• _Required work_: Search the material below for the string "ptitle" and list each line that holds it.

════════════════════

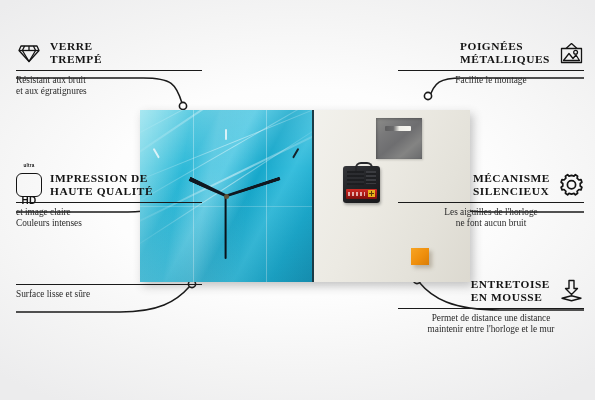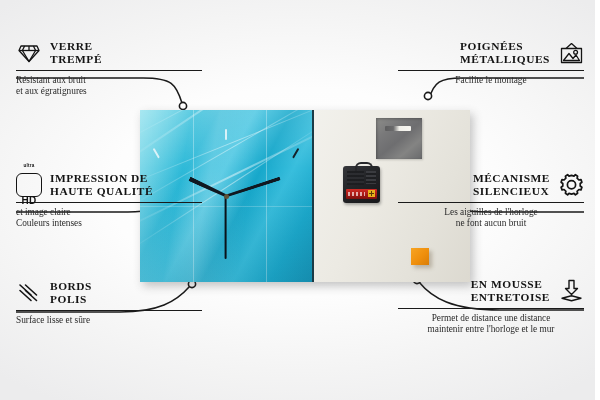--- a/index.html
+++ b/index.html
@@ -449,22 +449,6 @@
   </div>
 
   <div class="feature left" id="feat-bords">
-    <div class="head">
-      <span class="icon">
-        <svg width="24" height="22" viewBox="0 0 24 22">
-          <g stroke="#141414" stroke-width="1.6" stroke-linecap="round">
-            <path d="M3,3 L14,13"></path>
-            <path d="M3,8.5 L14,18.5"></path>
-            <path d="M8.5,3 L19.5,13"></path>
-            <path d="M8.5,8.5 L19.5,18.5"></path>
-          </g>
-        </svg>
-      </span>
-      <div class="title">
-        <div>BORDS</div>
-        <div>POLIS</div>
-      </div>
-    </div>
     <div class="rule"></div>
     <div class="desc">
       <div>Surface lisse et sûre</div>

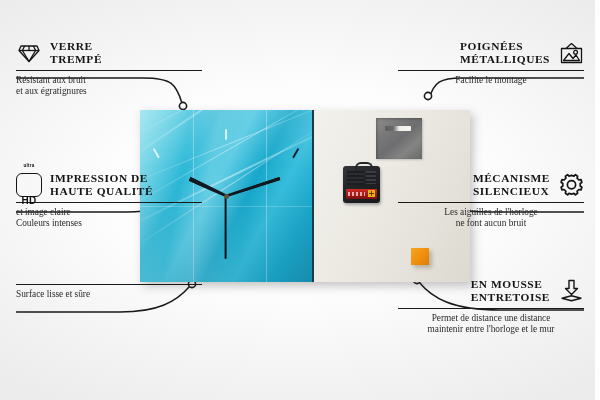--- a/index.html
+++ b/index.html
@@ -503,8 +503,8 @@
   <div class="feature right" id="feat-entretoise">
     <div class="head">
       <div class="title">
+        <div>ENTRETOISE</div>
         <div>EN MOUSSE</div>
-        <div>ENTRETOISE</div>
       </div>
       <span class="icon">
         <svg width="25" height="24" viewBox="0 0 25 24">

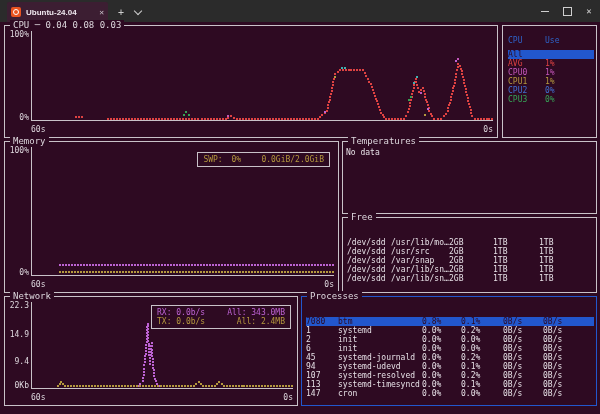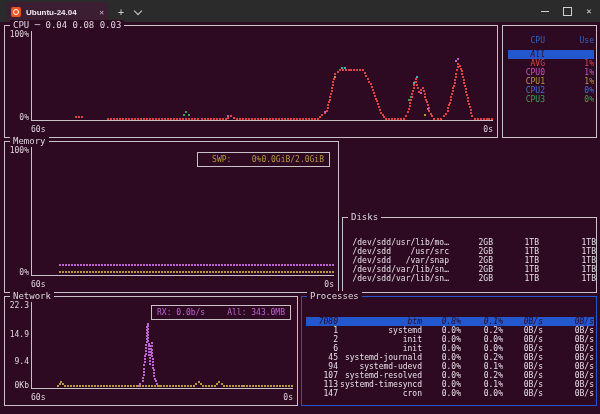--- a/index.html
+++ b/index.html
@@ -30,7 +30,7 @@
   .winctl .max{display:block;width:7px;height:7px;border:1px solid var(--ctrl);}
   .winctl .cls{color:var(--ctrl);font-size:9px;line-height:9px;}
   
-  .panel{position:absolute;border:1px solid var(--border);box-sizing:border-box;background:var(--bg);text-align:right;}
+  .panel{position:absolute;border:1px solid var(--border);box-sizing:border-box;background:var(--bg);}
   .panel.blue{border-color:var(--selblue);}
   .ptitle{position:absolute;top:-6px;left:5px;background:var(--bg);padding:0 3px;
           color:var(--title);font-size:9px;line-height:11px;white-space:nowrap;}

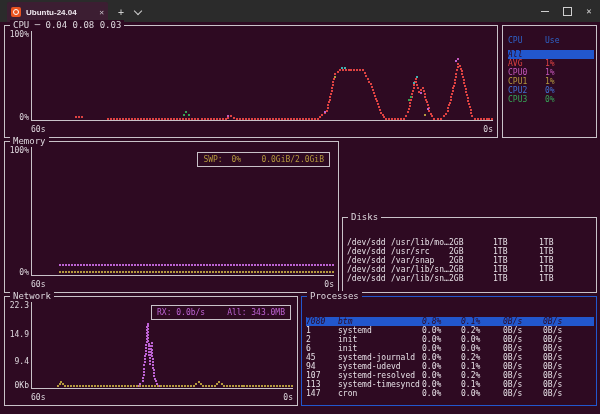--- a/index.html
+++ b/index.html
@@ -55,7 +55,7 @@
   .tr span{overflow:hidden;}
   .tr.head span{color:var(--hblue);}
   .tr.sel{background:var(--selblue);}
-  .tr.sel span{color:var(--bg) !important;font-style:italic;}
+  .tr.sel span{color:var(--bg) !important;}
   .tgap{height:9px;}
   .proc .tr{grid-template-columns:32px 84px 39px 42px 40px auto;margin-right:2px;}
   .disk .tr{grid-template-columns:44px 58px 44px 46px auto;}

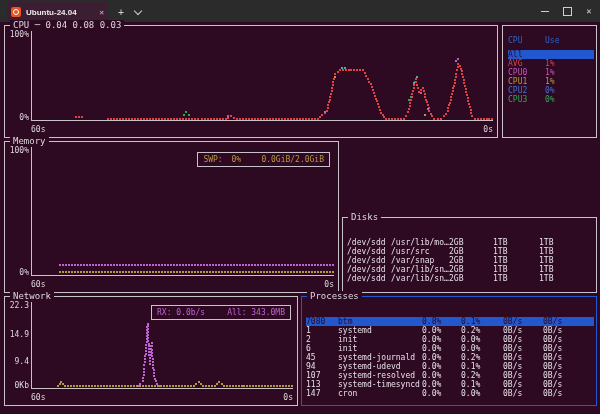--- a/index.html
+++ b/index.html
@@ -593,6 +593,10 @@
     </div>
   </div>
 
+  <div class="panel" style="left:342px;top:141px;width:255px;height:73px;">
+    <span class="ptitle">Temperatures</span>
+    <div class="temps-body">No data</div>
+  </div>
 
   <div class="panel" style="left:342px;top:217px;width:255px;height:76px;">
     <span class="ptitle">Disks</span>

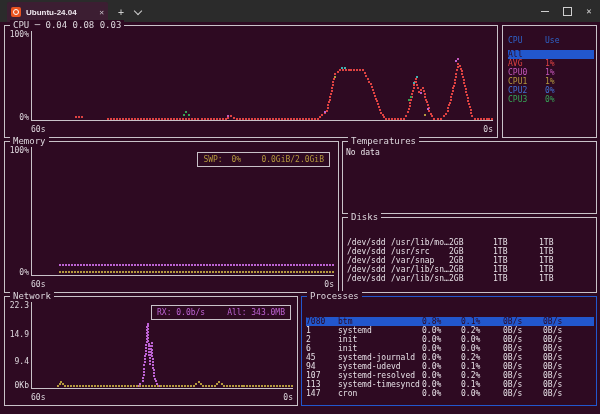--- a/index.html
+++ b/index.html
@@ -599,7 +599,7 @@
   </div>
 
   <div class="panel" style="left:342px;top:217px;width:255px;height:76px;">
-    <span class="ptitle">Disks</span>
+    <span class="ptitle">Free</span>
     <div class="tbl disk">
       <div class="tgap"></div>
       <div>

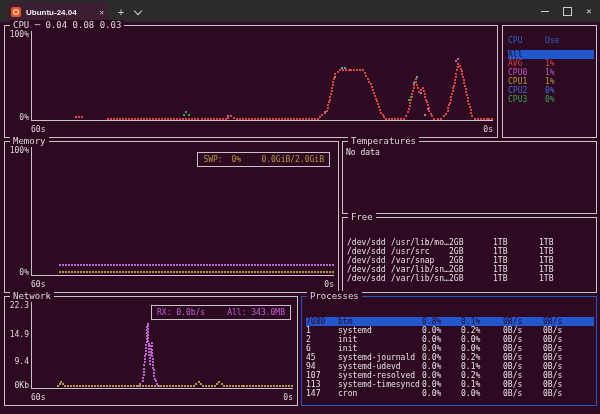--- a/index.html
+++ b/index.html
@@ -820,6 +820,10 @@
         <span><span>RX:</span> <span>0.0b/s</span></span>
         <span><span>All:</span> <span>343.0MB</span></span>
       </div>
+      <div class="row c-yellow" style="justify-content:space-between;">
+        <span><span>TX:</span> <span>0.0b/s</span></span>
+        <span><span>All:</span> <span>2.4MB</span></span>
+      </div>
     </div>
   </div>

════════════════════

• _Result below_:
   .ptitle{position:absolute;top:-6px;left:5px;background:var(--bg);padding:0 3px;
+    <span class="ptitle">Temperatures</span>
     <span class="ptitle">Disks</span>
-    <span class="ptitle">Disks</span>
+    <span class="ptitle">Free</span>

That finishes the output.